** Opening Supplied data block **

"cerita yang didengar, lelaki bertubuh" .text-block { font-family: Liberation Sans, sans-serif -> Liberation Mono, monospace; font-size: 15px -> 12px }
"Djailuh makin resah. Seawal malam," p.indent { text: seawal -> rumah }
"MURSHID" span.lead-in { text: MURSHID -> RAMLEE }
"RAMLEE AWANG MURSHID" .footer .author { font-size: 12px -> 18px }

** Closing Supplied data block **
** Opening Supplied data block **

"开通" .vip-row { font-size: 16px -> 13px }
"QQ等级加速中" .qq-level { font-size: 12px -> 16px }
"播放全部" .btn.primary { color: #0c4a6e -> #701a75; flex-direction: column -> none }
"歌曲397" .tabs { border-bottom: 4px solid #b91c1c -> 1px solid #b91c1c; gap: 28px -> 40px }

** Closing Supplied data block **
** Opening Supplied data block **

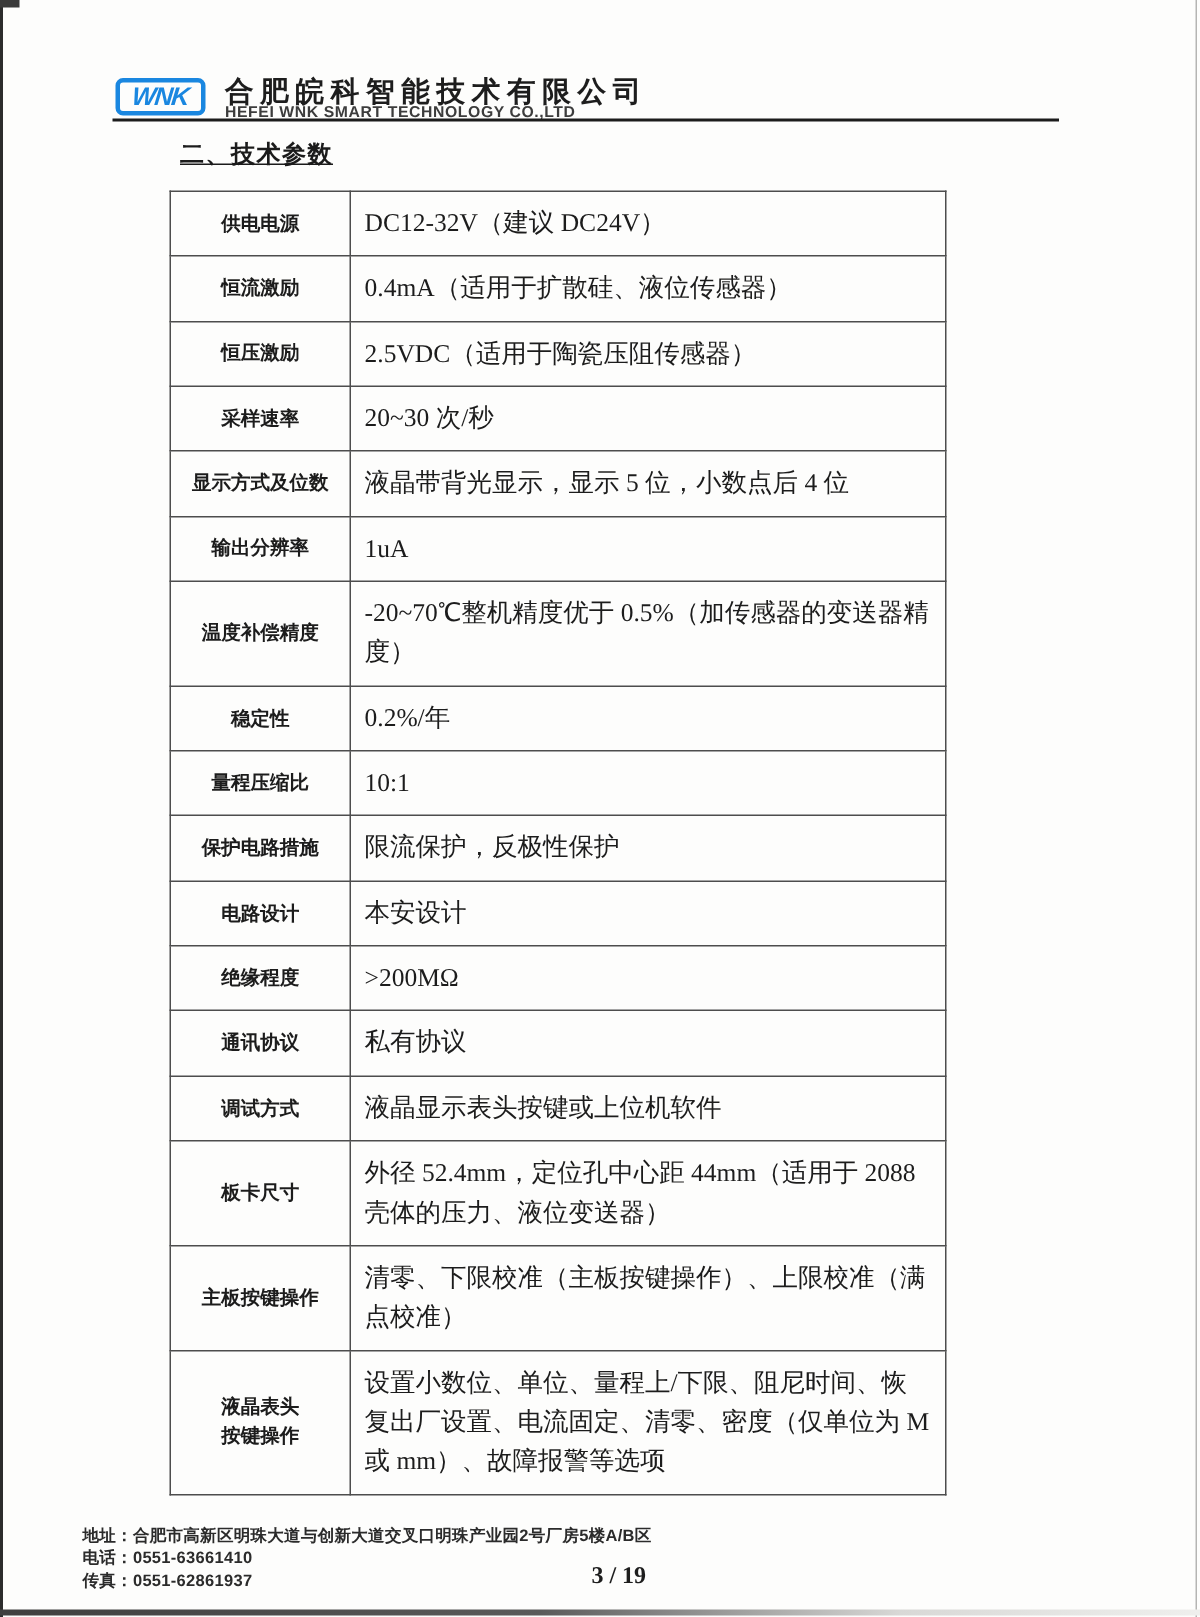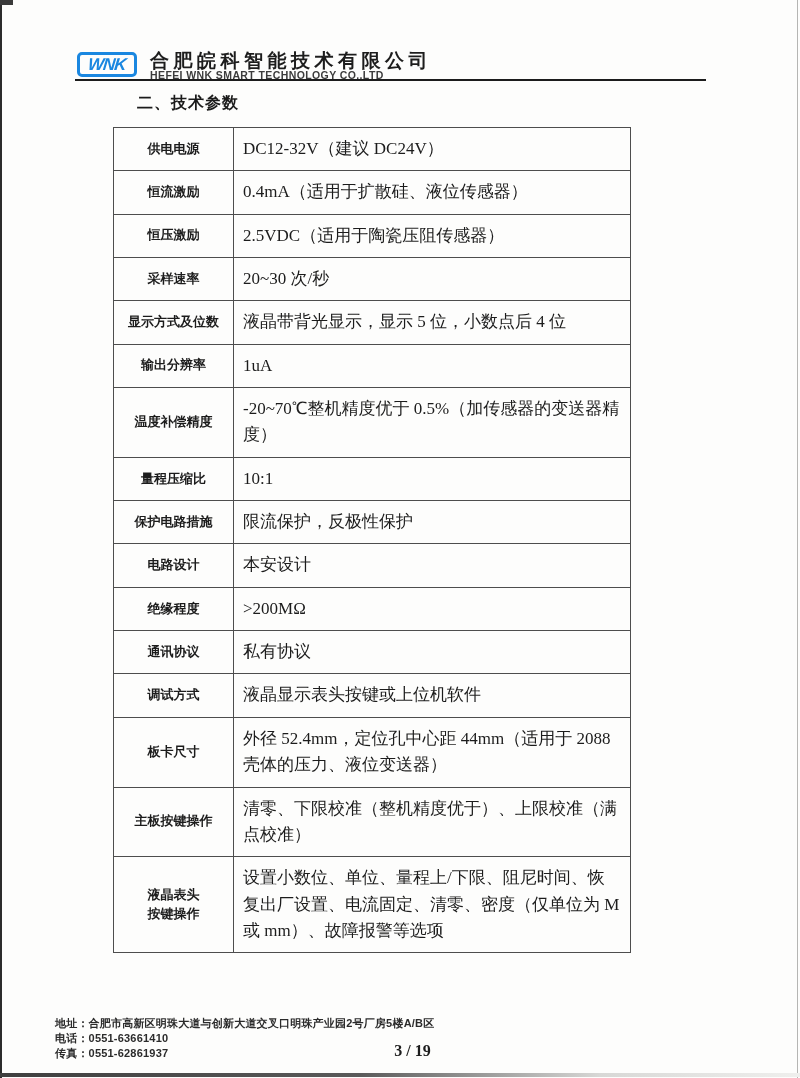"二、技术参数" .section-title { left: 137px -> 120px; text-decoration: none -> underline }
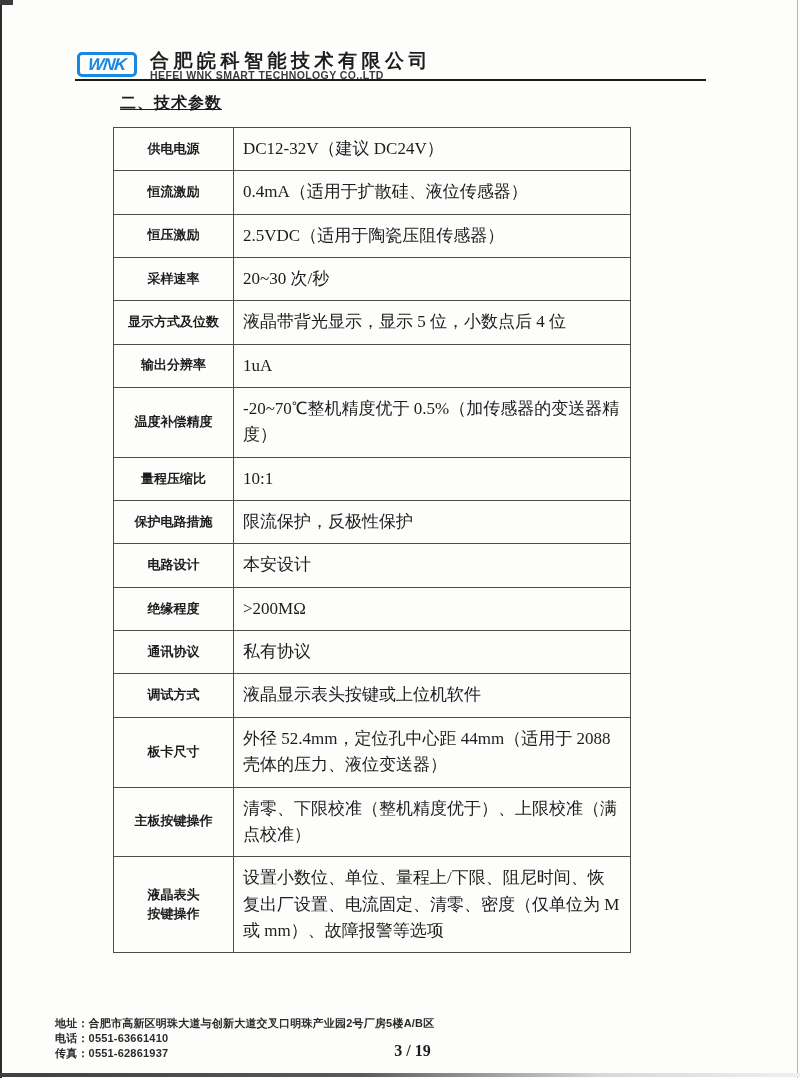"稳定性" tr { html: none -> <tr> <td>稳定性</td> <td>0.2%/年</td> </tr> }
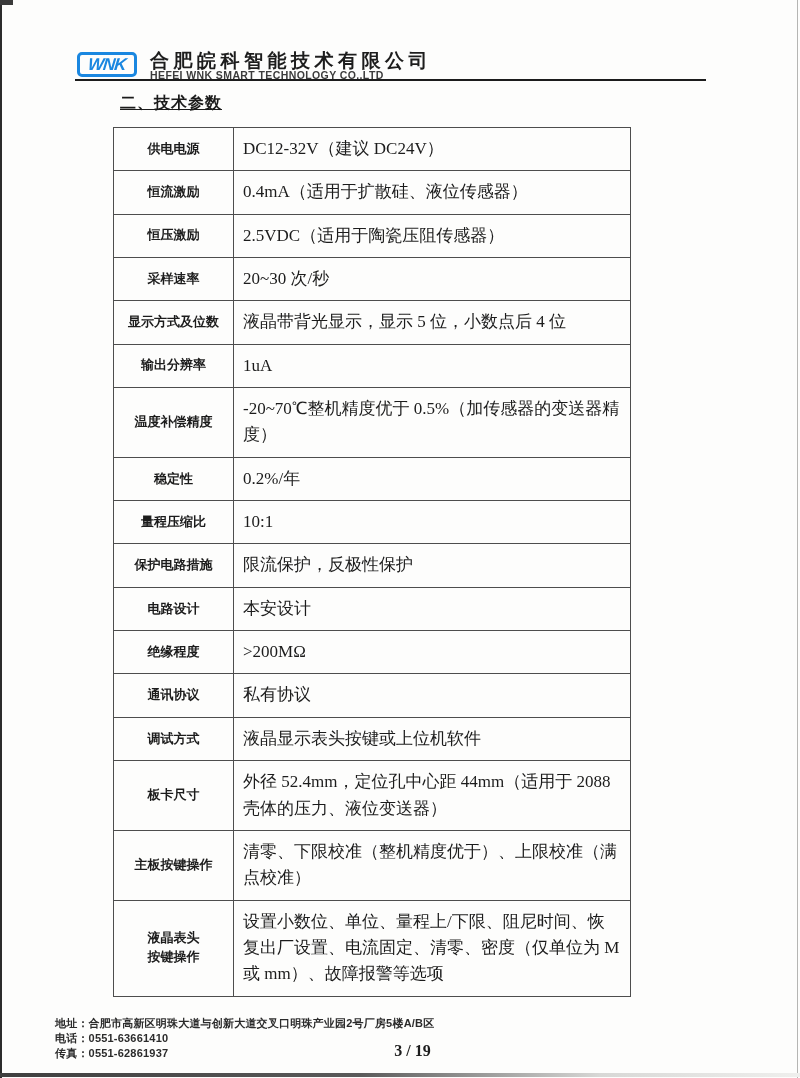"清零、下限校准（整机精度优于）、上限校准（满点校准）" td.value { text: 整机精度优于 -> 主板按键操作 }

** Closing Supplied data block **

Assignment:
Wherever the word "MURSHID" occurs in the data, copy that whole line.

Solution to this task:
"MURSHID" span.lead-in { text: MURSHID -> RAMLEE }
"RAMLEE AWANG MURSHID" .footer .author { font-size: 12px -> 18px }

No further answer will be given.